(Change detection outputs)
⁂
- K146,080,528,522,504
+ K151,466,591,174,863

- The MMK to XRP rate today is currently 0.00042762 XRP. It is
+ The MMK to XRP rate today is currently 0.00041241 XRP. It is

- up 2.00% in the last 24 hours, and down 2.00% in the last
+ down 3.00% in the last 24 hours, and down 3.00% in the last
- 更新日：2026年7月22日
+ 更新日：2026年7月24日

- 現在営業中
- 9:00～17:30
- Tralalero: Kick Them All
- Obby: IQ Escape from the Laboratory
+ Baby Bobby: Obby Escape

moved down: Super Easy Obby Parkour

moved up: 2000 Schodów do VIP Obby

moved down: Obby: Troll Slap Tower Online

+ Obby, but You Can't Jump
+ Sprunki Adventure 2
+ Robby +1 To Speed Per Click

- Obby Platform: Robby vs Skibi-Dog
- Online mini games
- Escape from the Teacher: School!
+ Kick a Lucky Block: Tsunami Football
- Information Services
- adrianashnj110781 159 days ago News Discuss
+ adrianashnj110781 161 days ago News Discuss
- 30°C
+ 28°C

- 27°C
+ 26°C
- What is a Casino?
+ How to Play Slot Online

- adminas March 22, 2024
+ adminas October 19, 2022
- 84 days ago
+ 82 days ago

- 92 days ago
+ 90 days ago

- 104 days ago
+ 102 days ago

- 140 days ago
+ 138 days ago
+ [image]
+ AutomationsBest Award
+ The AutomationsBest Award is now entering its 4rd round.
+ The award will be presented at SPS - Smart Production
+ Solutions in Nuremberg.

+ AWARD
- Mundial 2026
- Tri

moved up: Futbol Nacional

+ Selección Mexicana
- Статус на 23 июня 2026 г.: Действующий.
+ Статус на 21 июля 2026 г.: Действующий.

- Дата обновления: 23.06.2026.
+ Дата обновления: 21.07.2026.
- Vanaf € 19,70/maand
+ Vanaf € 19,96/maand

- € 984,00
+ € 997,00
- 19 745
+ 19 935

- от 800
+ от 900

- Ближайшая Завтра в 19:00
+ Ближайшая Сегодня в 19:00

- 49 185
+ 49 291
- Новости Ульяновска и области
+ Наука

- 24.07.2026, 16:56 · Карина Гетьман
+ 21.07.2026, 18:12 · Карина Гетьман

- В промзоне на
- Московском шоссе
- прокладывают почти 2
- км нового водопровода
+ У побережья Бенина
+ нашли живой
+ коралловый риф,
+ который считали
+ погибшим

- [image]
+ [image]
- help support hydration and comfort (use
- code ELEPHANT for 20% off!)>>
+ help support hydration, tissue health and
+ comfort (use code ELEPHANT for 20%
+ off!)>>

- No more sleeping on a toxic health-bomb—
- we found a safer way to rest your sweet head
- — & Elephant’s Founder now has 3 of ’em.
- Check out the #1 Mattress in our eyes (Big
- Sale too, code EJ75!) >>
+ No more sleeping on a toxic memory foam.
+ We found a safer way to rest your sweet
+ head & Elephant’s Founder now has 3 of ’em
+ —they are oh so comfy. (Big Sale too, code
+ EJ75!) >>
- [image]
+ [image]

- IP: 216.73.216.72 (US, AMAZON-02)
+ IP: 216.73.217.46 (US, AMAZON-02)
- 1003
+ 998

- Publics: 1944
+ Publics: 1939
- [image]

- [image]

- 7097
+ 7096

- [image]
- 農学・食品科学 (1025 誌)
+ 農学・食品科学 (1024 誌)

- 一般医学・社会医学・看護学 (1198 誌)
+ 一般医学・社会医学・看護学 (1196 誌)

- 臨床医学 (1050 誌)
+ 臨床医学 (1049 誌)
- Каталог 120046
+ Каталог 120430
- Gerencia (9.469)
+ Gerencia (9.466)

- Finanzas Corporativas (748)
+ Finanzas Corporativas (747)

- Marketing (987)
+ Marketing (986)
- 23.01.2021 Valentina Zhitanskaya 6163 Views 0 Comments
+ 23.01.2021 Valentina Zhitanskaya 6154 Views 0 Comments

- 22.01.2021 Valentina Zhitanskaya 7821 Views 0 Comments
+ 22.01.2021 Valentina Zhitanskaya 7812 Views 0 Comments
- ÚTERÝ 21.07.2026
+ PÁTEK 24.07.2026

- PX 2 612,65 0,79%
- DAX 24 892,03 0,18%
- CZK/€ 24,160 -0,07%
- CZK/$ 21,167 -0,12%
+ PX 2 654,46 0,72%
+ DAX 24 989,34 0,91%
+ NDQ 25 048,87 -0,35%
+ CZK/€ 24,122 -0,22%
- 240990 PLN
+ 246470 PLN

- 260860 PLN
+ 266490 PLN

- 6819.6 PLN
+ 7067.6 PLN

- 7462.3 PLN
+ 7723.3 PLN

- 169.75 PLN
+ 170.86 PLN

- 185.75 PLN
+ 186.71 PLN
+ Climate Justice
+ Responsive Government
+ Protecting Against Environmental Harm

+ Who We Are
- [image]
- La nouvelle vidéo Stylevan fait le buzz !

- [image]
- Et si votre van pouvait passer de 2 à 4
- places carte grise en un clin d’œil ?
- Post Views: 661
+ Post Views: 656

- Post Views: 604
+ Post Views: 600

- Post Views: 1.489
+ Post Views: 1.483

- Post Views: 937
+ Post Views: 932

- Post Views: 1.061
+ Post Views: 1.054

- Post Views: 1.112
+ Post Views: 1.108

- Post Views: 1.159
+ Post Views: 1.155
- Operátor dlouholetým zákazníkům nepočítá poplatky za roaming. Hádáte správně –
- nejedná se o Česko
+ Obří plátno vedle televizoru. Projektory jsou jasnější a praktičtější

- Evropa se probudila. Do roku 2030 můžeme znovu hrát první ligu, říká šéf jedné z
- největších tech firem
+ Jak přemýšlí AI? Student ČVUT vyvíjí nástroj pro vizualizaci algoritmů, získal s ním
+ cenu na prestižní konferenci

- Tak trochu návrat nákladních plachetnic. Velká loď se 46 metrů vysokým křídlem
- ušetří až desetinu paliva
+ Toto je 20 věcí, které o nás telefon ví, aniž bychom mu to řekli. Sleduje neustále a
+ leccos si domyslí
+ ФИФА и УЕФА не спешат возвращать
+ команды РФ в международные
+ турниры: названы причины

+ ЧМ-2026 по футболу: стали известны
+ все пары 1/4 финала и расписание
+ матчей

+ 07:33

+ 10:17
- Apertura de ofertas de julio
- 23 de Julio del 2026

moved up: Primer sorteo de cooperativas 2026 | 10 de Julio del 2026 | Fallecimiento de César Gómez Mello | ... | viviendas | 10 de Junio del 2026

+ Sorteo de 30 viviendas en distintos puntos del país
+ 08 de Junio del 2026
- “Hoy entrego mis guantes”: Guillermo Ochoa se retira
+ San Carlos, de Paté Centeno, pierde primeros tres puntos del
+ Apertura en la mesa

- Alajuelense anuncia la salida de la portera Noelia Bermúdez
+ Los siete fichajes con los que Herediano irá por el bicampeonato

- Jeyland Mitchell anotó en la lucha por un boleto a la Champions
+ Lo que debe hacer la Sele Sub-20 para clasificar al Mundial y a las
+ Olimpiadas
⁂
● Task to complete:
Repeat each entry word for word.

● Reply to the exercise:
- K146,080,528,522,504
+ K151,466,591,174,863

- The MMK to XRP rate today is currently 0.00042762 XRP. It is
+ The MMK to XRP rate today is currently 0.00041241 XRP. It is

- up 2.00% in the last 24 hours, and down 2.00% in the last
+ down 3.00% in the last 24 hours, and down 3.00% in the last
- 更新日：2026年7月22日
+ 更新日：2026年7月24日

- 現在営業中
- 9:00～17:30
- Tralalero: Kick Them All
- Obby: IQ Escape from the Laboratory
+ Baby Bobby: Obby Escape

moved down: Super Easy Obby Parkour

moved up: 2000 Schodów do VIP Obby

moved down: Obby: Troll Slap Tower Online

+ Obby, but You Can't Jump
+ Sprunki Adventure 2
+ Robby +1 To Speed Per Click

- Obby Platform: Robby vs Skibi-Dog
- Online mini games
- Escape from the Teacher: School!
+ Kick a Lucky Block: Tsunami Football
- Information Services
- adrianashnj110781 159 days ago News Discuss
+ adrianashnj110781 161 days ago News Discuss
- 30°C
+ 28°C

- 27°C
+ 26°C
- What is a Casino?
+ How to Play Slot Online

- adminas March 22, 2024
+ adminas October 19, 2022
- 84 days ago
+ 82 days ago

- 92 days ago
+ 90 days ago

- 104 days ago
+ 102 days ago

- 140 days ago
+ 138 days ago
+ [image]
+ AutomationsBest Award
+ The AutomationsBest Award is now entering its 4rd round.
+ The award will be presented at SPS - Smart Production
+ Solutions in Nuremberg.

+ AWARD
- Mundial 2026
- Tri

moved up: Futbol Nacional

+ Selección Mexicana
- Статус на 23 июня 2026 г.: Действующий.
+ Статус на 21 июля 2026 г.: Действующий.

- Дата обновления: 23.06.2026.
+ Дата обновления: 21.07.2026.
- Vanaf € 19,70/maand
+ Vanaf € 19,96/maand

- € 984,00
+ € 997,00
- 19 745
+ 19 935

- от 800
+ от 900

- Ближайшая Завтра в 19:00
+ Ближайшая Сегодня в 19:00

- 49 185
+ 49 291
- Новости Ульяновска и области
+ Наука

- 24.07.2026, 16:56 · Карина Гетьман
+ 21.07.2026, 18:12 · Карина Гетьман

- В промзоне на
- Московском шоссе
- прокладывают почти 2
- км нового водопровода
+ У побережья Бенина
+ нашли живой
+ коралловый риф,
+ который считали
+ погибшим

- [image]
+ [image]
- help support hydration and comfort (use
- code ELEPHANT for 20% off!)>>
+ help support hydration, tissue health and
+ comfort (use code ELEPHANT for 20%
+ off!)>>

- No more sleeping on a toxic health-bomb—
- we found a safer way to rest your sweet head
- — & Elephant’s Founder now has 3 of ’em.
- Check out the #1 Mattress in our eyes (Big
- Sale too, code EJ75!) >>
+ No more sleeping on a toxic memory foam.
+ We found a safer way to rest your sweet
+ head & Elephant’s Founder now has 3 of ’em
+ —they are oh so comfy. (Big Sale too, code
+ EJ75!) >>
- [image]
+ [image]

- IP: 216.73.216.72 (US, AMAZON-02)
+ IP: 216.73.217.46 (US, AMAZON-02)
- 1003
+ 998

- Publics: 1944
+ Publics: 1939
- [image]

- [image]

- 7097
+ 7096

- [image]
- 農学・食品科学 (1025 誌)
+ 農学・食品科学 (1024 誌)

- 一般医学・社会医学・看護学 (1198 誌)
+ 一般医学・社会医学・看護学 (1196 誌)

- 臨床医学 (1050 誌)
+ 臨床医学 (1049 誌)
- Каталог 120046
+ Каталог 120430
- Gerencia (9.469)
+ Gerencia (9.466)

- Finanzas Corporativas (748)
+ Finanzas Corporativas (747)

- Marketing (987)
+ Marketing (986)
- 23.01.2021 Valentina Zhitanskaya 6163 Views 0 Comments
+ 23.01.2021 Valentina Zhitanskaya 6154 Views 0 Comments

- 22.01.2021 Valentina Zhitanskaya 7821 Views 0 Comments
+ 22.01.2021 Valentina Zhitanskaya 7812 Views 0 Comments
- ÚTERÝ 21.07.2026
+ PÁTEK 24.07.2026

- PX 2 612,65 0,79%
- DAX 24 892,03 0,18%
- CZK/€ 24,160 -0,07%
- CZK/$ 21,167 -0,12%
+ PX 2 654,46 0,72%
+ DAX 24 989,34 0,91%
+ NDQ 25 048,87 -0,35%
+ CZK/€ 24,122 -0,22%
- 240990 PLN
+ 246470 PLN

- 260860 PLN
+ 266490 PLN

- 6819.6 PLN
+ 7067.6 PLN

- 7462.3 PLN
+ 7723.3 PLN

- 169.75 PLN
+ 170.86 PLN

- 185.75 PLN
+ 186.71 PLN
+ Climate Justice
+ Responsive Government
+ Protecting Against Environmental Harm

+ Who We Are
- [image]
- La nouvelle vidéo Stylevan fait le buzz !

- [image]
- Et si votre van pouvait passer de 2 à 4
- places carte grise en un clin d’œil ?
- Post Views: 661
+ Post Views: 656

- Post Views: 604
+ Post Views: 600

- Post Views: 1.489
+ Post Views: 1.483

- Post Views: 937
+ Post Views: 932

- Post Views: 1.061
+ Post Views: 1.054

- Post Views: 1.112
+ Post Views: 1.108

- Post Views: 1.159
+ Post Views: 1.155
- Operátor dlouholetým zákazníkům nepočítá poplatky za roaming. Hádáte správně –
- nejedná se o Česko
+ Obří plátno vedle televizoru. Projektory jsou jasnější a praktičtější

- Evropa se probudila. Do roku 2030 můžeme znovu hrát první ligu, říká šéf jedné z
- největších tech firem
+ Jak přemýšlí AI? Student ČVUT vyvíjí nástroj pro vizualizaci algoritmů, získal s ním
+ cenu na prestižní konferenci

- Tak trochu návrat nákladních plachetnic. Velká loď se 46 metrů vysokým křídlem
- ušetří až desetinu paliva
+ Toto je 20 věcí, které o nás telefon ví, aniž bychom mu to řekli. Sleduje neustále a
+ leccos si domyslí
+ ФИФА и УЕФА не спешат возвращать
+ команды РФ в международные
+ турниры: названы причины

+ ЧМ-2026 по футболу: стали известны
+ все пары 1/4 финала и расписание
+ матчей

+ 07:33

+ 10:17
- Apertura de ofertas de julio
- 23 de Julio del 2026

moved up: Primer sorteo de cooperativas 2026 | 10 de Julio del 2026 | Fallecimiento de César Gómez Mello | ... | viviendas | 10 de Junio del 2026

+ Sorteo de 30 viviendas en distintos puntos del país
+ 08 de Junio del 2026
- “Hoy entrego mis guantes”: Guillermo Ochoa se retira
+ San Carlos, de Paté Centeno, pierde primeros tres puntos del
+ Apertura en la mesa

- Alajuelense anuncia la salida de la portera Noelia Bermúdez
+ Los siete fichajes con los que Herediano irá por el bicampeonato

- Jeyland Mitchell anotó en la lucha por un boleto a la Champions
+ Lo que debe hacer la Sele Sub-20 para clasificar al Mundial y a las
+ Olimpiadas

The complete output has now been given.